A discussão sobre a redução da jornada semanal de trabalho, de 44 para 40 horas, pega o Brasil em um momento de pleno emprego, o que pode pressionar as contratações nas regiões mais produtivas do país: Sudeste, Centro-Oeste e Sul.
Nessas localidades o estoque de desocupados não consegue suprir a necessidade de reposição extensiva de mão de obra que a proposta vai gerar, caso seja aprovada pelo Congresso Nacional, no contexto atual de taxas de desemprego na mínima histórica.
Os efeitos da mudança são apontados pelo professor do Ibmec e CEO da Quantivis Analytics, José Ronaldo de Souza, que fez uma radiografia regional das consequências da medida.

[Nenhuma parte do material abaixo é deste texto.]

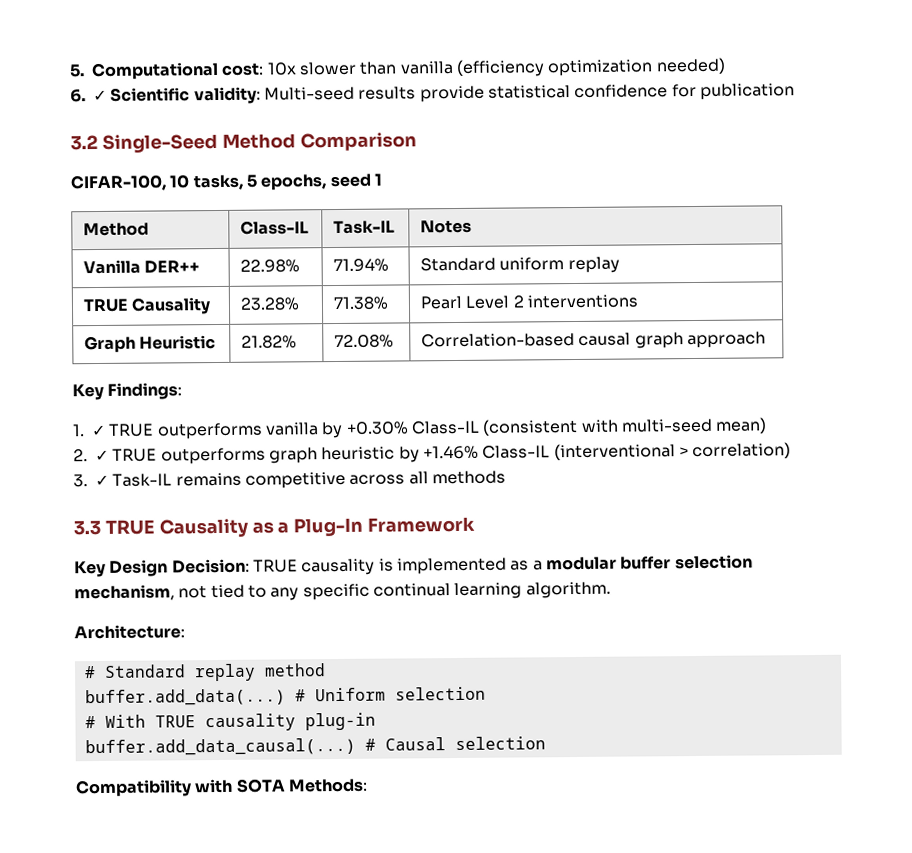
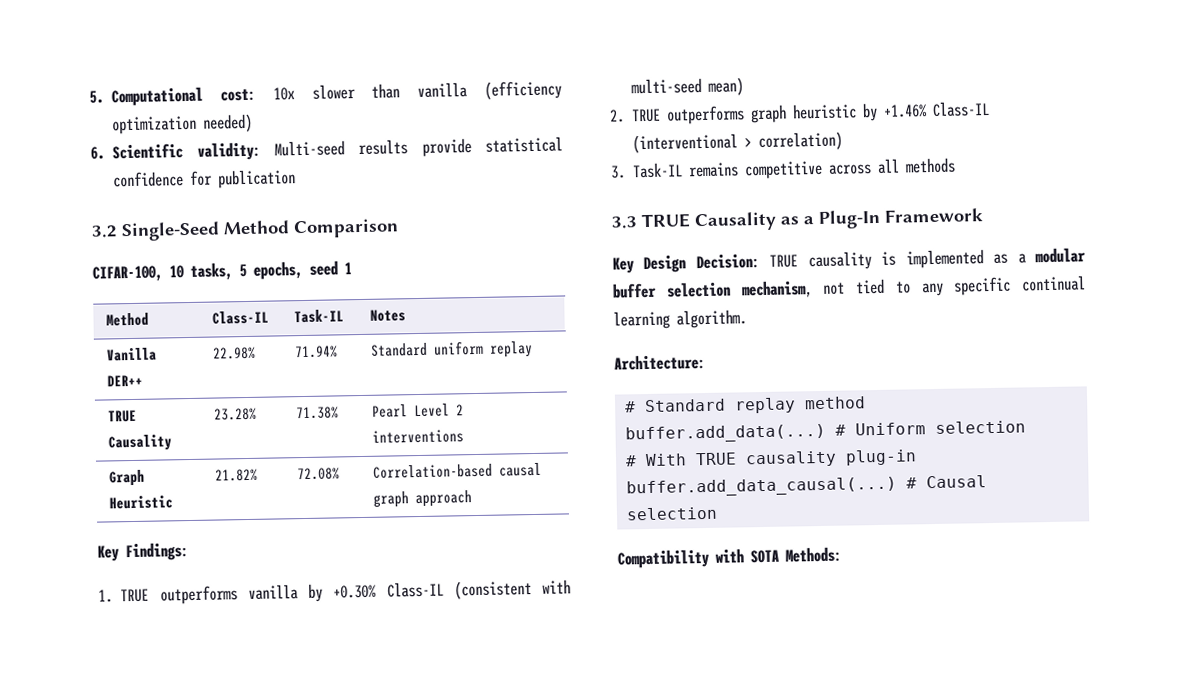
- 6. ✓ Scientific validity: Multi-seed results provide statistical confidence for publication
+ 6. Scientific validity: Multi-seed results provide statistical confidence for publication
- 1. ✓ TRUE outperforms vanilla by +0.30% Class-IL (consistent with multi-seed mean)
+ 1. TRUE outperforms vanilla by +0.30% Class-IL (consistent with multi-seed mean)
- 2. ✓ TRUE outperforms graph heuristic by +1.46% Class-IL (interventional > correlation)
+ 2. TRUE outperforms graph heuristic by +1.46% Class-IL (interventional > correlation)
- 3. ✓ Task-IL remains competitive across all methods
+ 3. Task-IL remains competitive across all methods

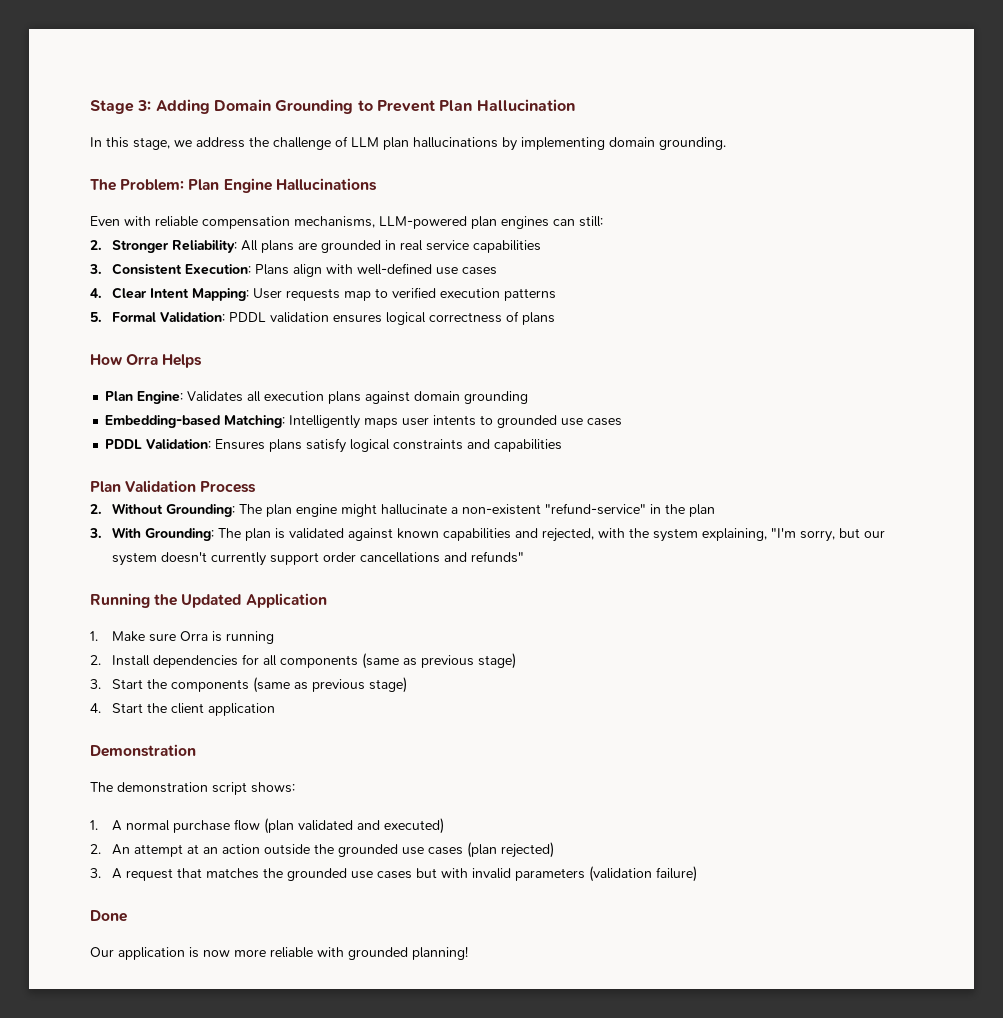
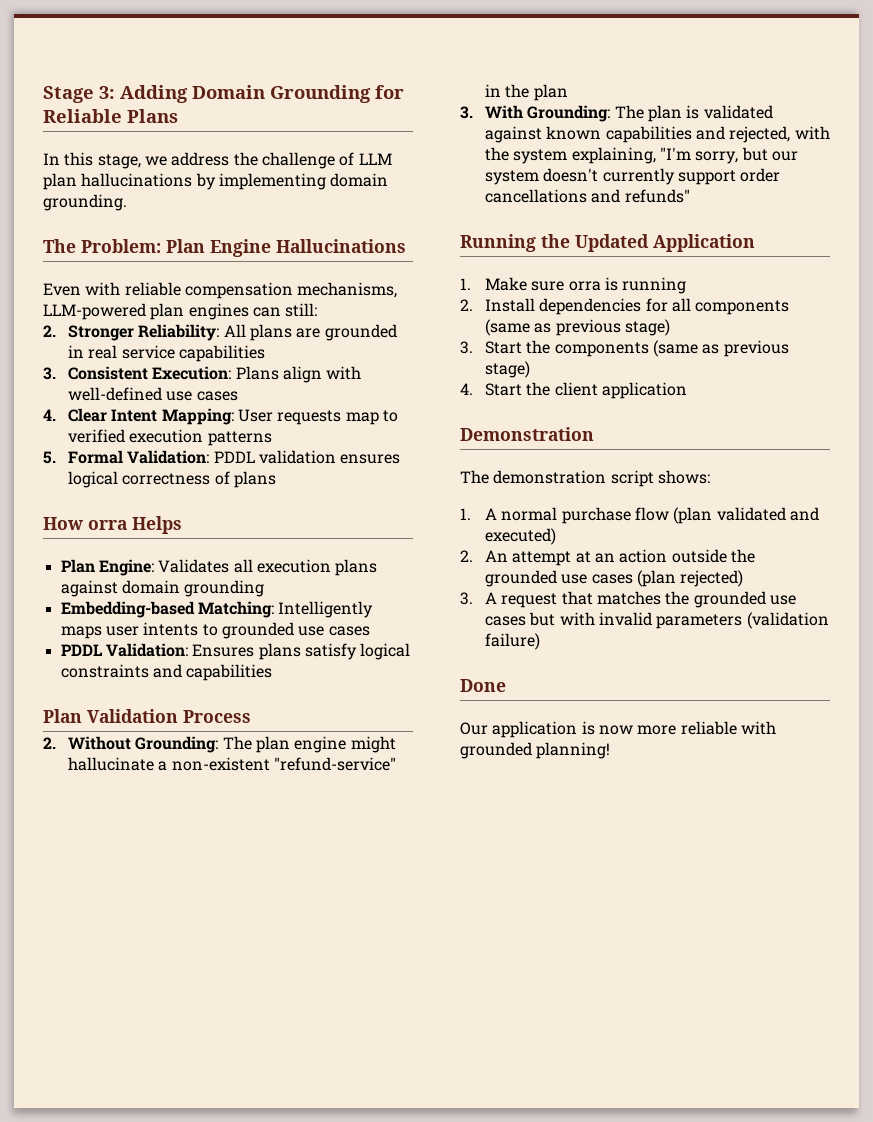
- Stage 3: Adding Domain Grounding to Prevent Plan Hallucination
+ Stage 3: Adding Domain Grounding for Reliable Plans
- How Orra Helps
+ How orra Helps
- 1. Make sure Orra is running
+ 1. Make sure orra is running

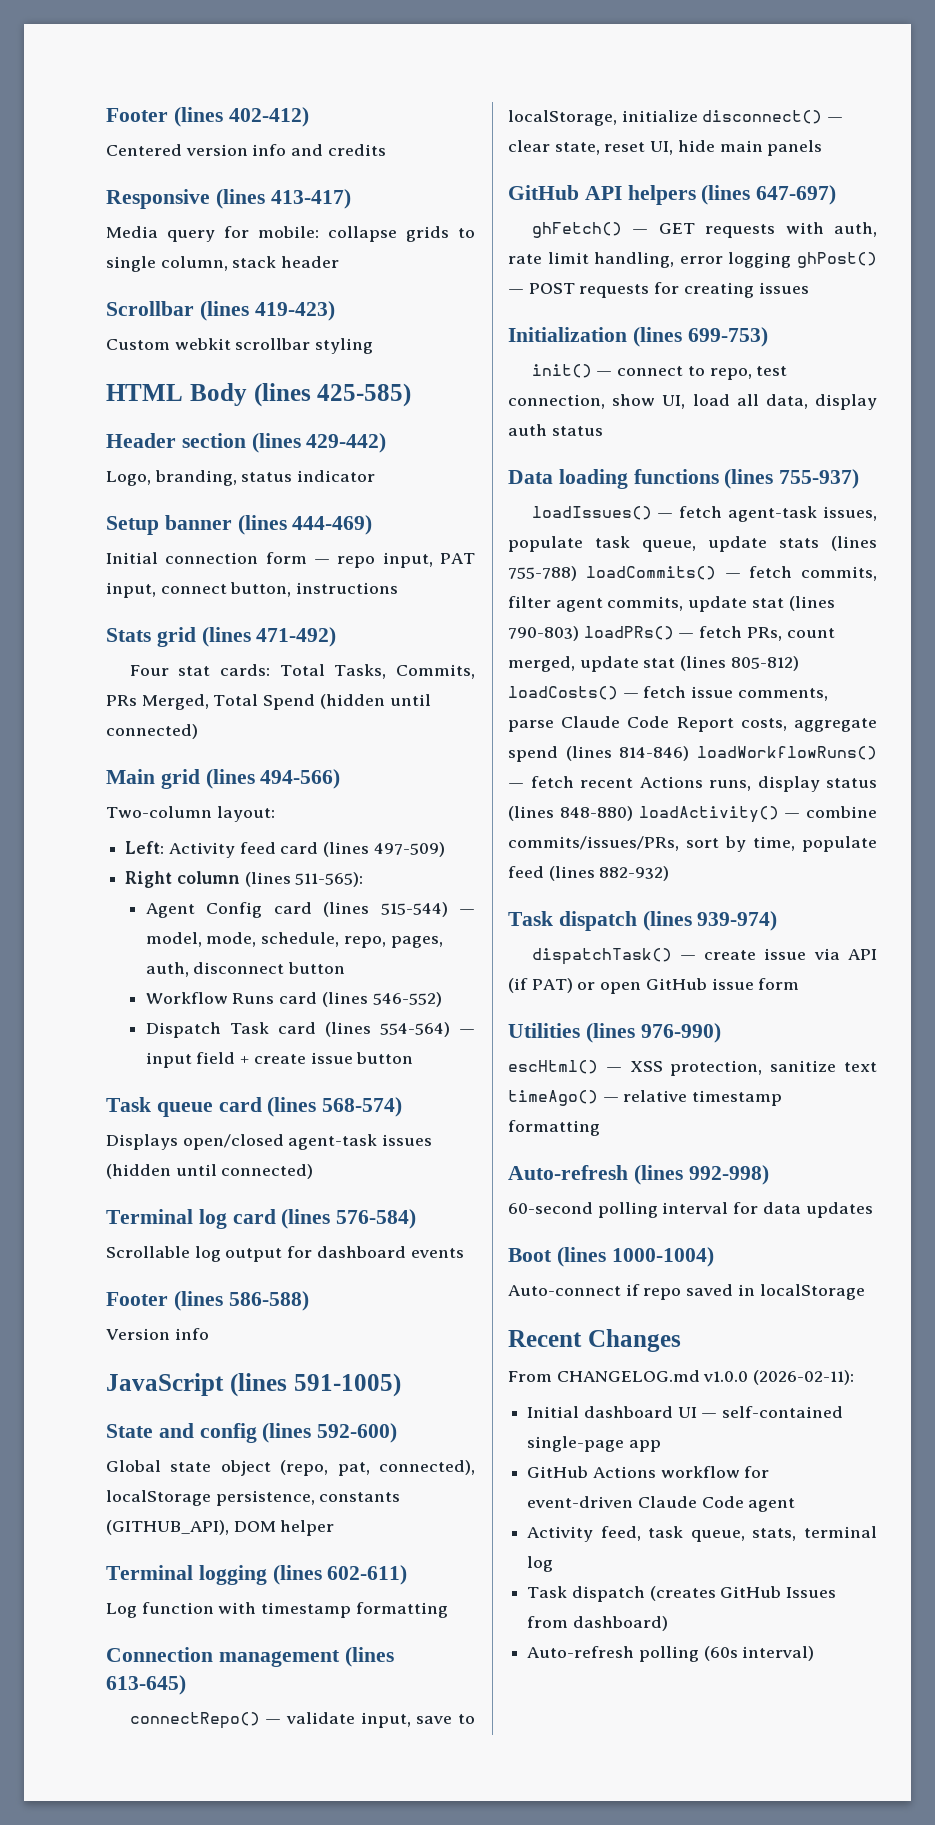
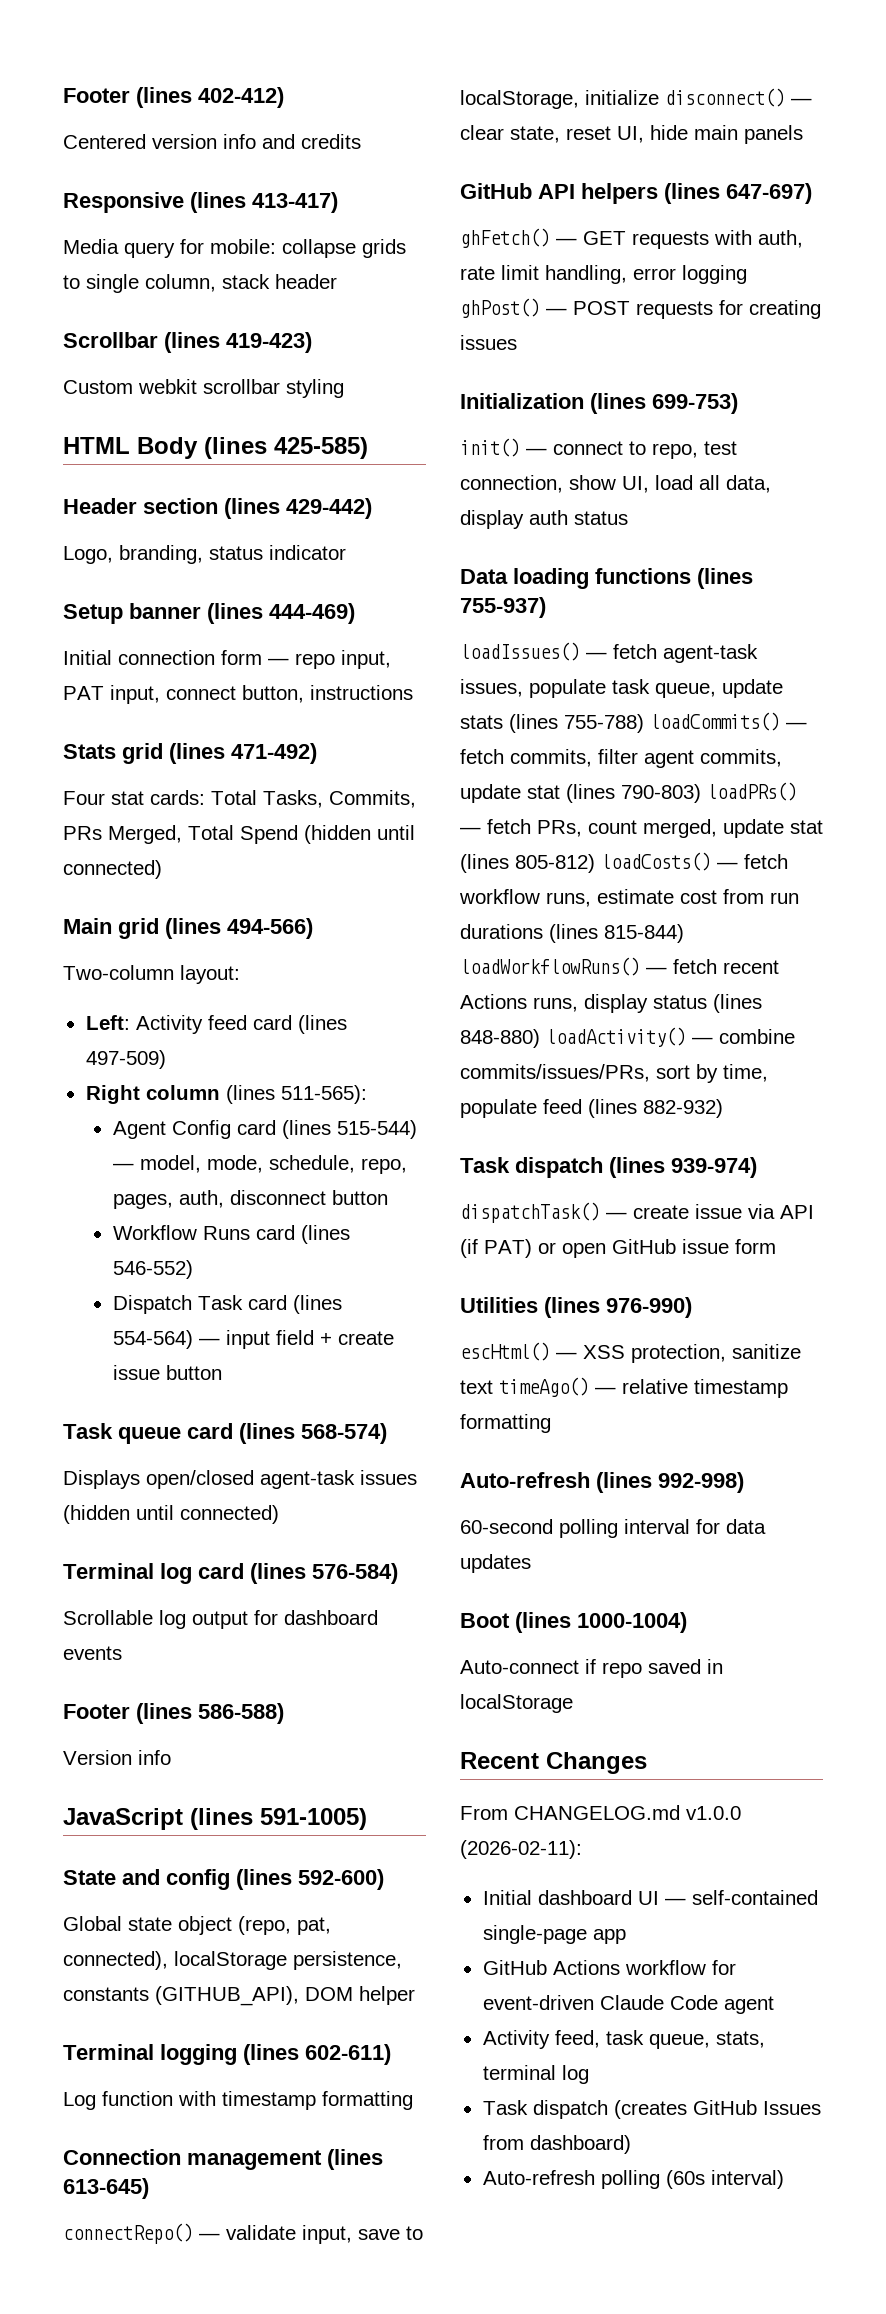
- loadIssues() — fetch agent-task issues, populate task queue, update stats (lines 755-788) loadCommits() — fetch commits, filter agent commits, update stat (lines 790-803) loadPRs() — fetch PRs, count merged, update stat (lines 805-812) loadCosts() — fetch issue comments, parse Claude Code Report costs, aggregate spend (lines 814-846) loadWorkflowRuns() — fetch recent Actions runs, display status (lines 848-880) loadActivity() — combine commits/issues/PRs, sort by time, populate feed (lines 882-932)
+ loadIssues() — fetch agent-task issues, populate task queue, update stats (lines 755-788) loadCommits() — fetch commits, filter agent commits, update stat (lines 790-803) loadPRs() — fetch PRs, count merged, update stat (lines 805-812) loadCosts() — fetch workflow runs, estimate cost from run durations (lines 815-844) loadWorkflowRuns() — fetch recent Actions runs, display status (lines 848-880) loadActivity() — combine commits/issues/PRs, sort by time, populate feed (lines 882-932)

Segundo ele, o principal efeito não é o corte de horas em si, mas a heterogeneidade regional do mercado formal de trabalho. O estudo mostra que o corte na jornada vai resultar na necessidade de contratação de 5,1 milhões de trabalhadores de postos equivalentes a 40 horas contra um estoque de 6,3 milhões de desocupados, ou seja, uma proporção alta do estoque.
No entanto, quando se analisa o mapa do trabalho por divisões geográficas, 35,6% dos estratos, sobretudo nas regiões Sul e Centro-Oeste, teriam demanda superior ao estoque.
— A reposição extensiva é mecanicamente inviável apenas com a mão de obra desempregada local — afirmou Souza.
O estudo considerou um universo de 28,9 milhões de trabalhadores formais com jornada semanal acima de 40 horas no principal vínculo. Considerando que esses trabalhadores equivalem a 28,3% dos ocupados e 45,5% dos formais, a jornada média desse grupo é de 47,1 horas por semana.
Também tem como premissa que a produtividade horária do trabalho se mantém constante, de modo que cada hora perdida precisa ser reposta.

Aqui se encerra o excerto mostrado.